# Teacher vs. Engineer



## csb (Sep 2, 2011)

http://news.yahoo.com/blogs/lookout/starti...-131728091.html



> How would the nation's school system be different if teachers were paid like engineers?
> Secretary of Education Arne Duncan proposed last month that a significant boost in teacher salaries could transform public schools for the better by luring the country's brightest college graduates into the profession.
> 
> Teachers should be paid a starting salary of $60,000, Duncan said, with the opportunity to make up to $150,000 a year. That's higher than the salaries of most high school principals, who are generally paid much more than teachers.
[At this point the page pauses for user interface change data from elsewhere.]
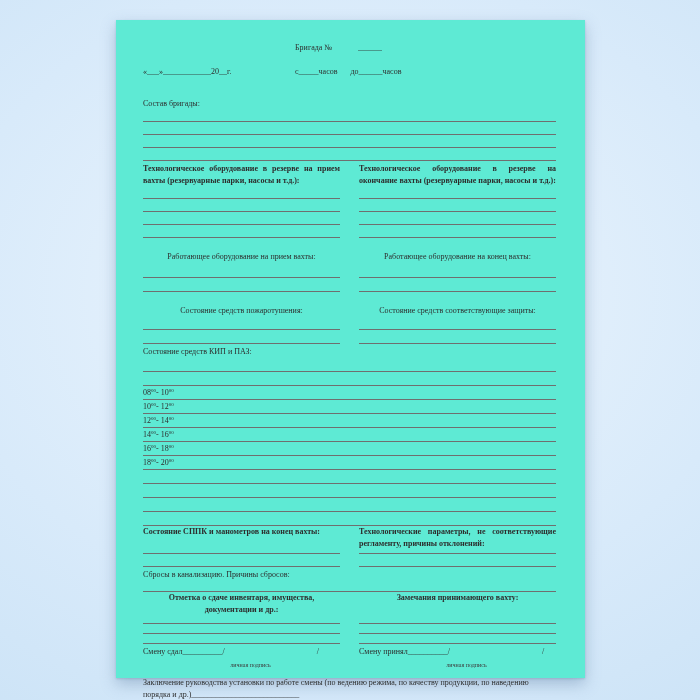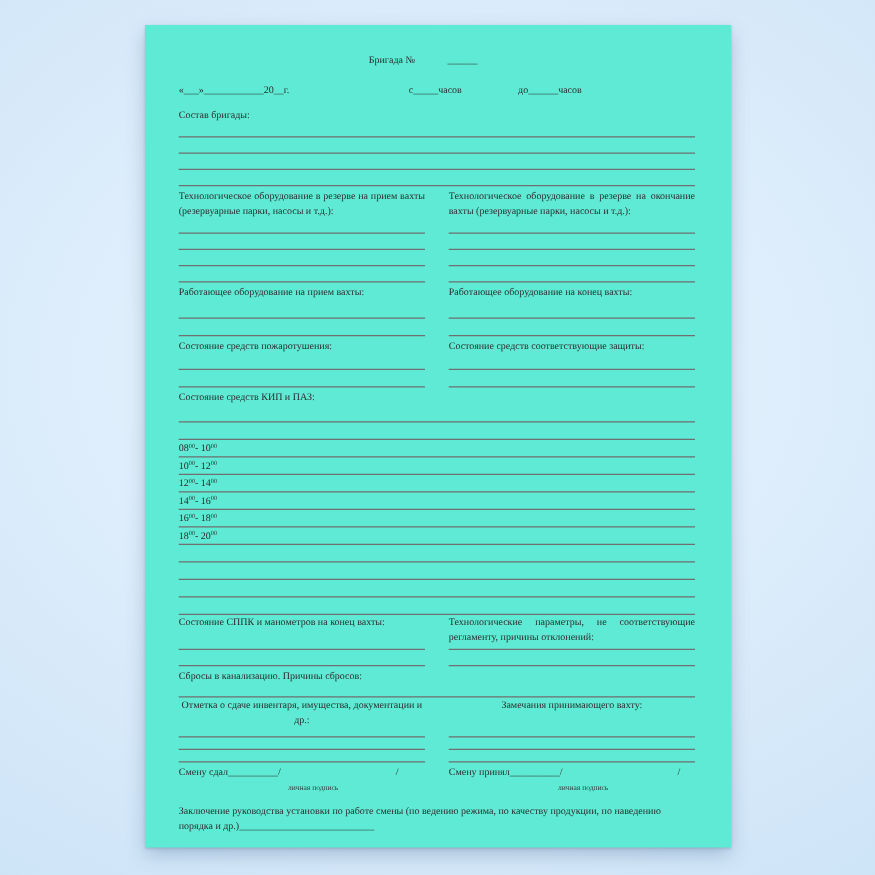--- a/index.html
+++ b/index.html
@@ -21,7 +21,7 @@
   .hdr1{display:flex;height:12px;}
   .hdr1 .sp{width:152px;}
   .hdr1 .blank{margin-left:26px;}
-  .hdr2{display:flex;margin-top:12px;height:12px;gap:32px;}
+  .hdr2{display:flex;margin-top:12px;height:12px;}
   .hdr2 .date{width:152px;}
   .hdr2 .to{margin-left:13px;}
   .crew{margin-top:8px;height:12px;}

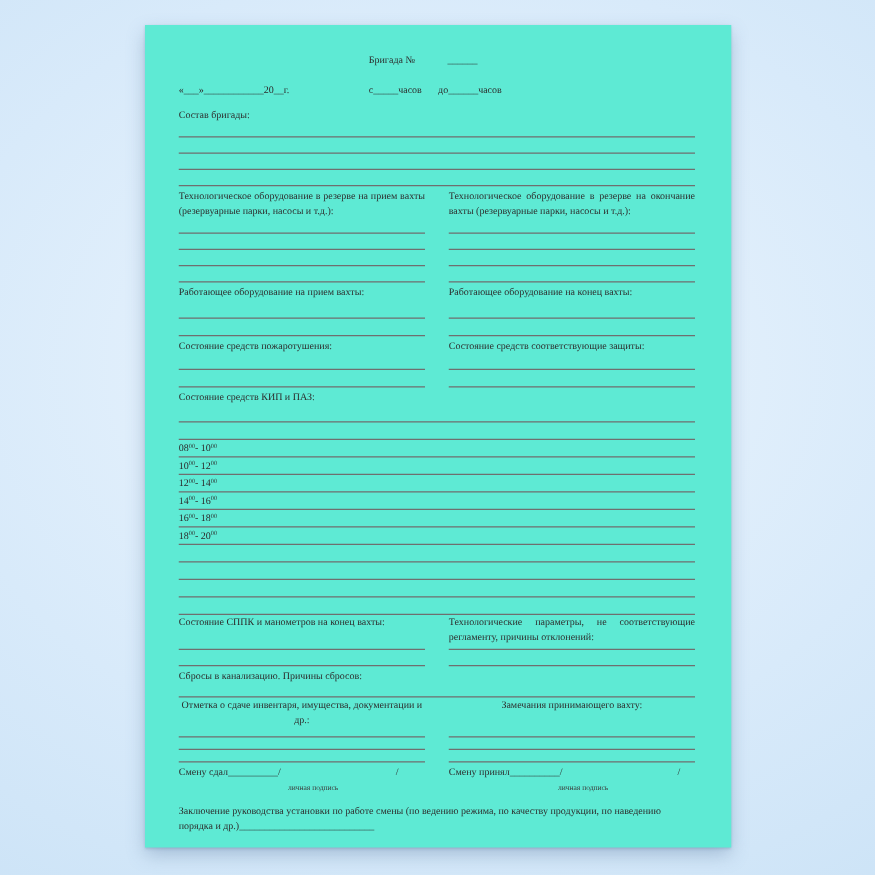--- a/index.html
+++ b/index.html
@@ -24,7 +24,7 @@
   .hdr2{display:flex;margin-top:12px;height:12px;}
   .hdr2 .date{width:152px;}
   .hdr2 .to{margin-left:13px;}
-  .crew{margin-top:8px;height:12px;}
+  .crew{margin-top:20px;height:12px;}
   .cols{display:grid;grid-template-columns:1fr 1fr;column-gap:19px;margin-top:2px;}
   .lbl24{height:24px;}
   .jlabel{text-align:justify;}

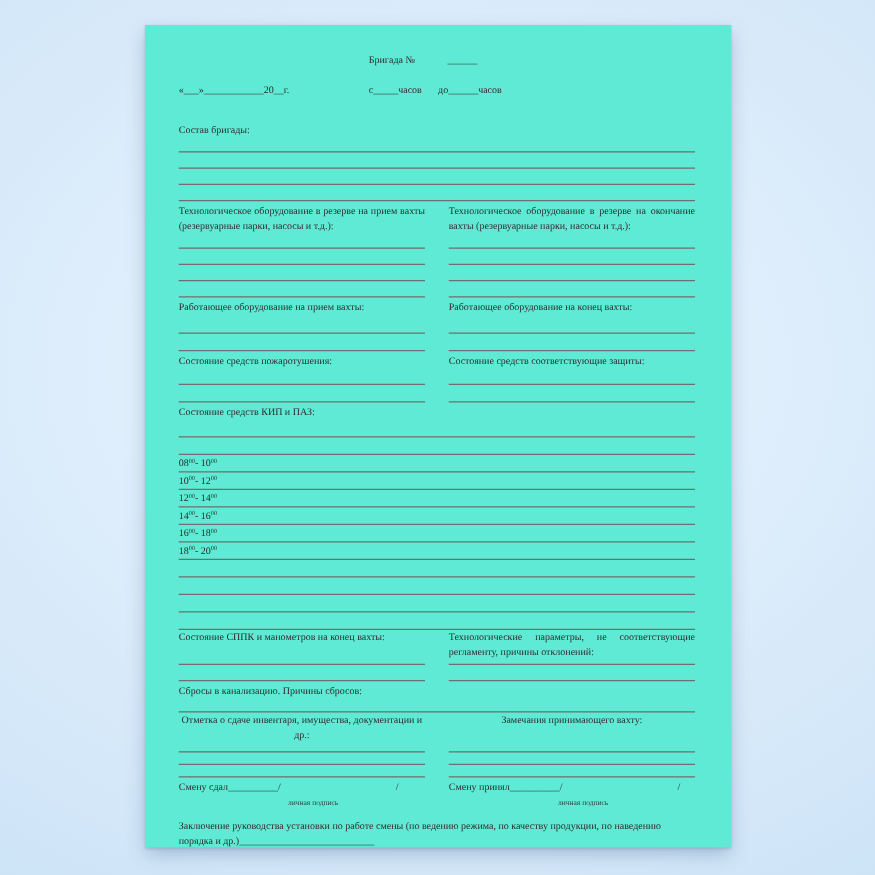--- a/index.html
+++ b/index.html
@@ -26,7 +26,7 @@
   .hdr2 .to{margin-left:13px;}
   .crew{margin-top:20px;height:12px;}
   .cols{display:grid;grid-template-columns:1fr 1fr;column-gap:19px;margin-top:2px;}
-  .lbl24{height:24px;}
+  .lbl24{height:24px;font-weight:bold;}
   .jlabel{text-align:justify;}
   .sub{margin-top:2px;height:12px;}
   .full-lbl{margin-top:2px;height:12px;}

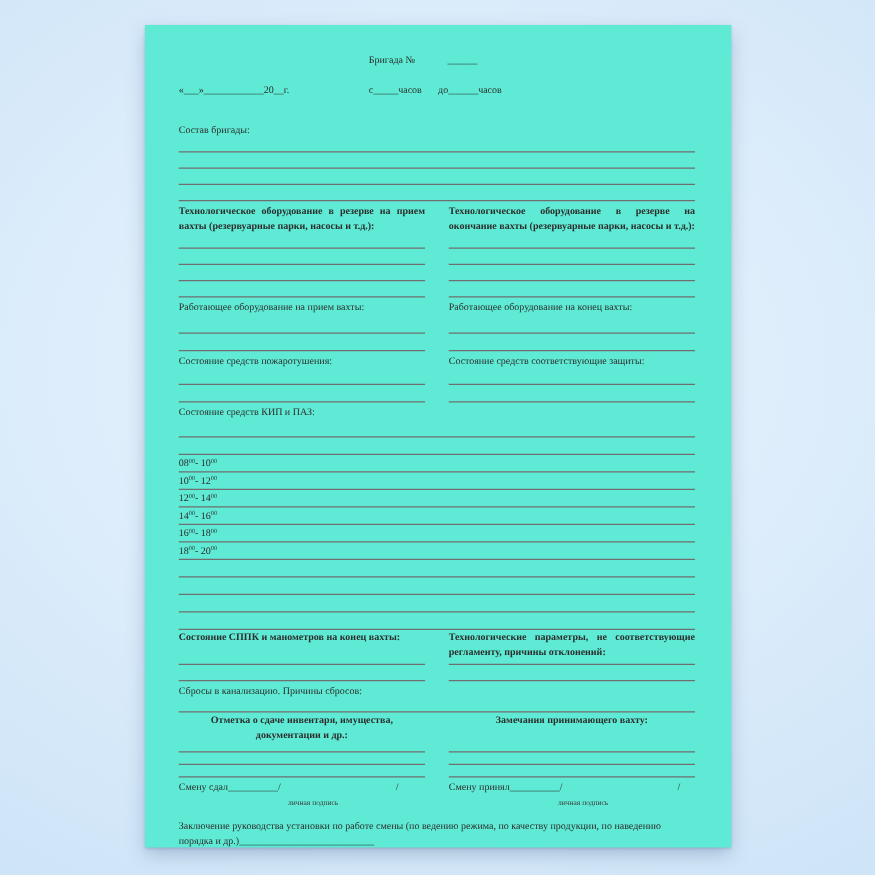--- a/index.html
+++ b/index.html
@@ -28,7 +28,7 @@
   .cols{display:grid;grid-template-columns:1fr 1fr;column-gap:19px;margin-top:2px;}
   .lbl24{height:24px;font-weight:bold;}
   .jlabel{text-align:justify;}
-  .sub{margin-top:2px;height:12px;}
+  .sub{margin-top:13px;height:12px;text-align:center;}
   .full-lbl{margin-top:2px;height:12px;}
   .trow{height:13px;line-height:13px;border-bottom:1px solid #6f6f6f;}
   .sup{font-size:5px;line-height:0;vertical-align:3px;}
Am I supposed to be earning $60K now after nine years of experience and getting licensed?! I'm calling my state board.


----------



## snickerd3 (Sep 2, 2011)

Wow $60K...that was way more than my starting salary.


----------



## willsee (Sep 2, 2011)

More than my current salary.

Maybe public schools could make a turn for the better if education wasn't the first thing cut when it rolls around to budget time.


----------



## RIP - VTEnviro (Sep 2, 2011)

Major Highway said:


> As long as they eliminate tenure, then I wouldn't be against higher teacher salaries, but so long as you can't fire a bad teacher, no, don't increase the pay.


How do you feel about salaries and tenure for college professors? You know me, I'm just curious.


----------



## Master slacker (Sep 2, 2011)

I believe there was a proposition similar to this in Louisiana recently to all of the teachers. However, also in the proposition was a statement that unions would be illegal. Guess what... the teachers all LOVED IT!!! But... the unions never let the members vote on it. C'est la vie.


----------



## snickerd3 (Sep 2, 2011)

Teaching is a profession you pick because you want to do it, you don't become a teacher for the $ so adding $ isn't going to attract teachers who scored better in college to the profession.


----------



## Master slacker (Sep 2, 2011)

Not entirely correct. If I were paid as a teacher what I am as an engineer, I'd be teaching math in a heartbeat.


----------



## snickerd3 (Sep 2, 2011)

VTEnviro said:


> Major Highway said:
> 
> 
> > As long as they eliminate tenure, then I wouldn't be against higher teacher salaries, but so long as you can't fire a bad teacher, no, don't increase the pay.
> ...


college professors are a league of their own you can't compare because people pay way more to go college. The better college professors are the more likely the better pay they are going to receive. I have no problems paying college levels more because a lot of them bring their own $ to the table via grants and other funding which allows for other opportunities the college would otherwise not provide.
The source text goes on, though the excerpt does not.